Historical population
| Census | Pop. | Note | %± |
| 1980 | 403 |  | — |
| 1990 | 646 |  | 60.3% |
| 2000 | 914 |  | 41.5% |
| 2010 | 1,373 |  | 50.2% |
| 2020 | 3,562 |  | 159.4% |
| 2025 (est.) | 5,629 |  | 58.0% |
U.S. Decennial Census

===Racial and ethnic composition===

Racial composition as of the 2020 census (NH = Non-Hispanic)
| Race | Number | Percent |
|---|---|---|
| White | 2,724 | 76.5% |
| Black or African American | 189 | 5.3% |
| American Indian and Alaska Native | 10 | 0.3% |
| Asian | 105 | 2.9% |
| Native Hawaiian and Other Pacific Islander | 2 | 0.1% |
| Some other race | 157 | 4.4% |
| Two or more races | 375 | 10.5% |
| Hispanic or Latino (of any race) | 455 | 12.8% |

===2020 census===

As of the 2020 census, McLendon-Chisholm had a population of 3,562. The median age was 39.8 years, 29.0% of residents were under the age of 18, and 12.0% of residents were 65 years of age or older. For every 100 females there were 100.1 males, and for every 100 females age 18 and over there were 97.3 males age 18 and over. The census also counted 1,003 families residing in the city.

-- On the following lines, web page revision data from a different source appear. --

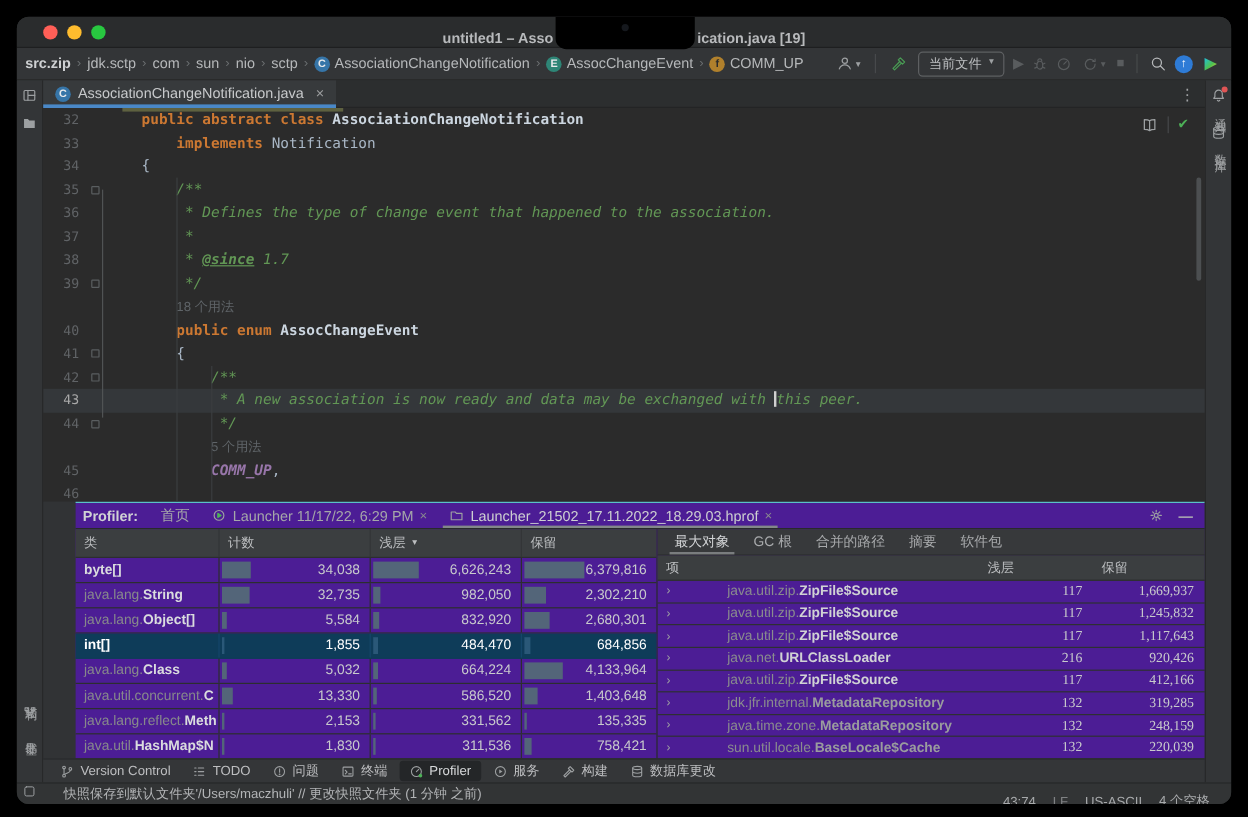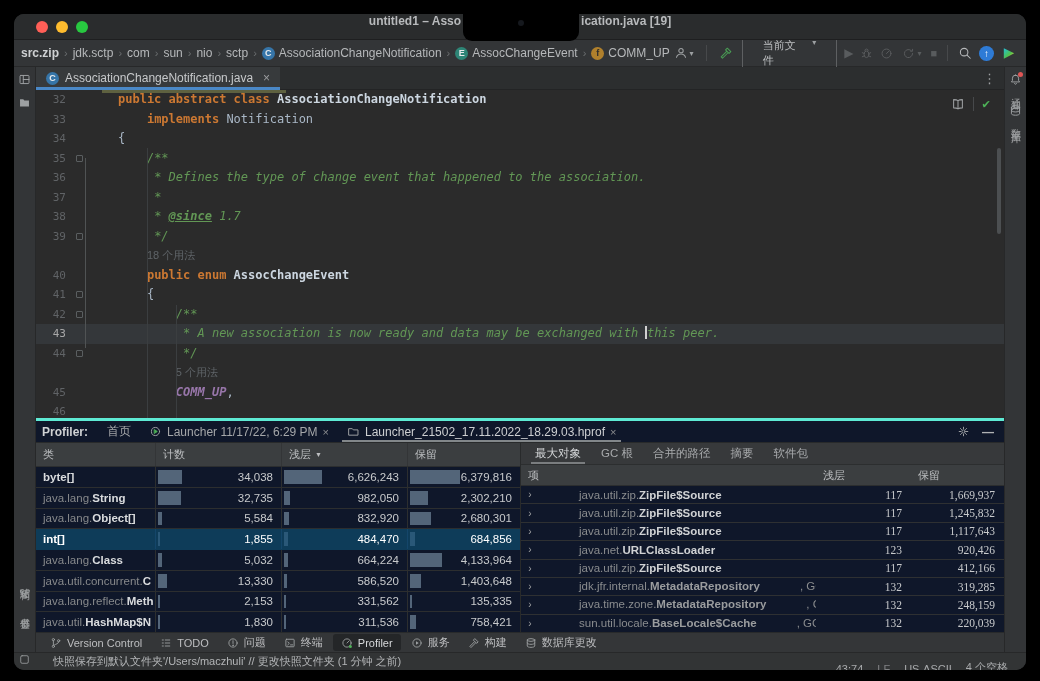"untitled1 – Asso" .title-center { align-items: flex-start -> flex-end }
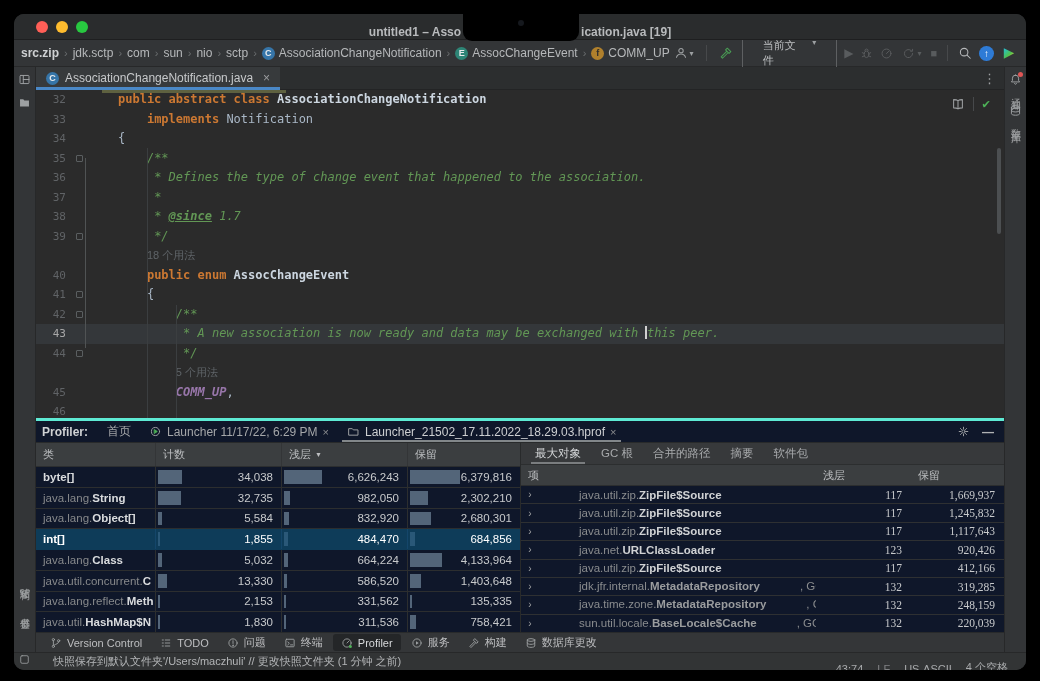"当前文件" .runbox { padding: 2px 20px -> 2px 8px }
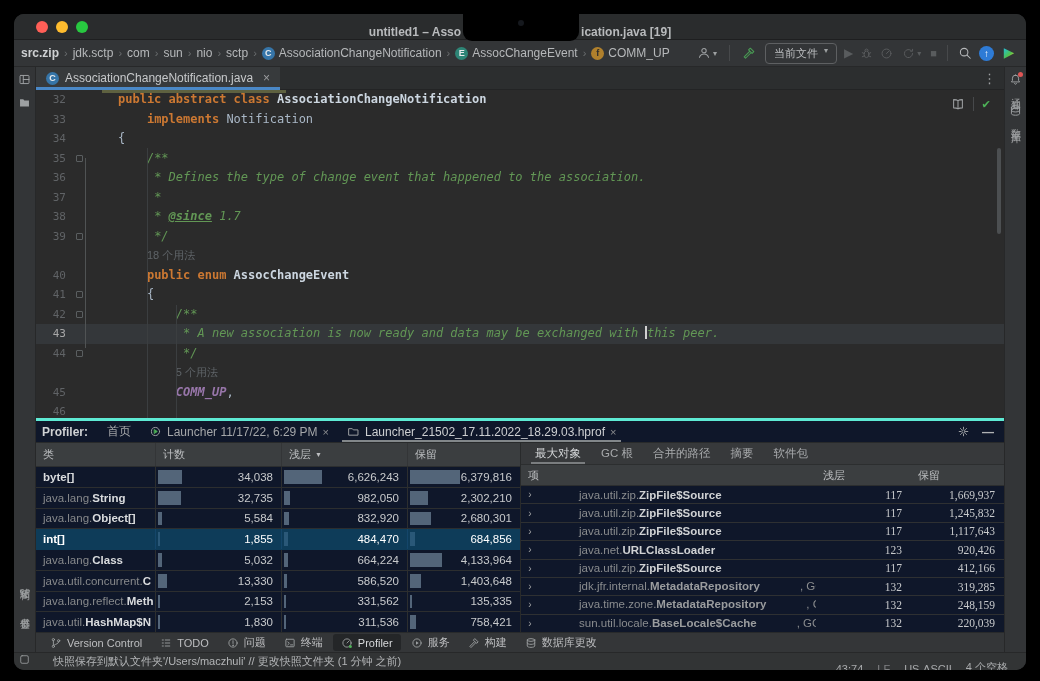"Profiler:" .profiler { background: #0f172a -> #4c1d95; border-top: 3px solid #5eead4 -> 1px solid #5eead4; margin-left: none -> 27px }
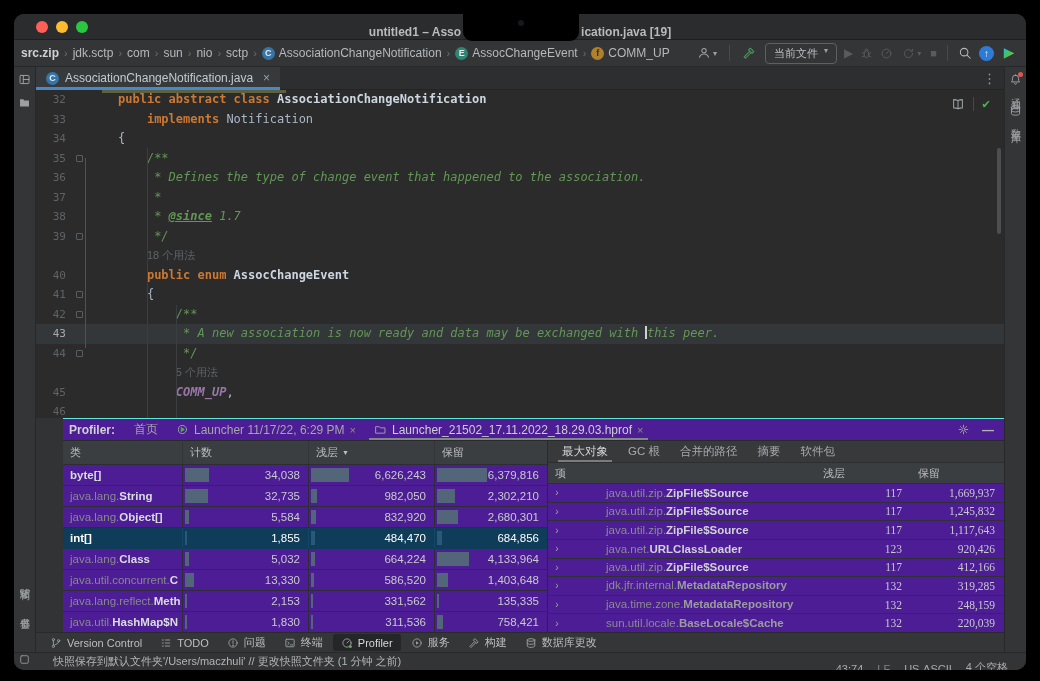"123" span.num { text: 123 -> 216 }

There were 1,110 households in McLendon-Chisholm, of which 50.5% had children under the age of 18 living in them. Of all households, 79.7% were married-couple households, 8.2% were households with a male householder and no spouse or partner present, and 9.2% were households with a female householder and no spouse or partner present. About 8.2% of all households were made up of individuals and 4.2% had someone living alone who was 65 years of age or older.

2.0% of residents lived in urban areas, while 98.0% lived in rural areas.

There were 1,151 housing units, of which 3.6% were vacant. The homeowner vacancy rate was 1.7% and the rental vacancy rate was 8.8%.
==Education==
The portion of the City of McLendon-Chisholm in Rockwall County, which makes up almost all of the city, is within the Rockwall Independent School District.

The portion in Kaufman County extends into the Terrell Independent School District.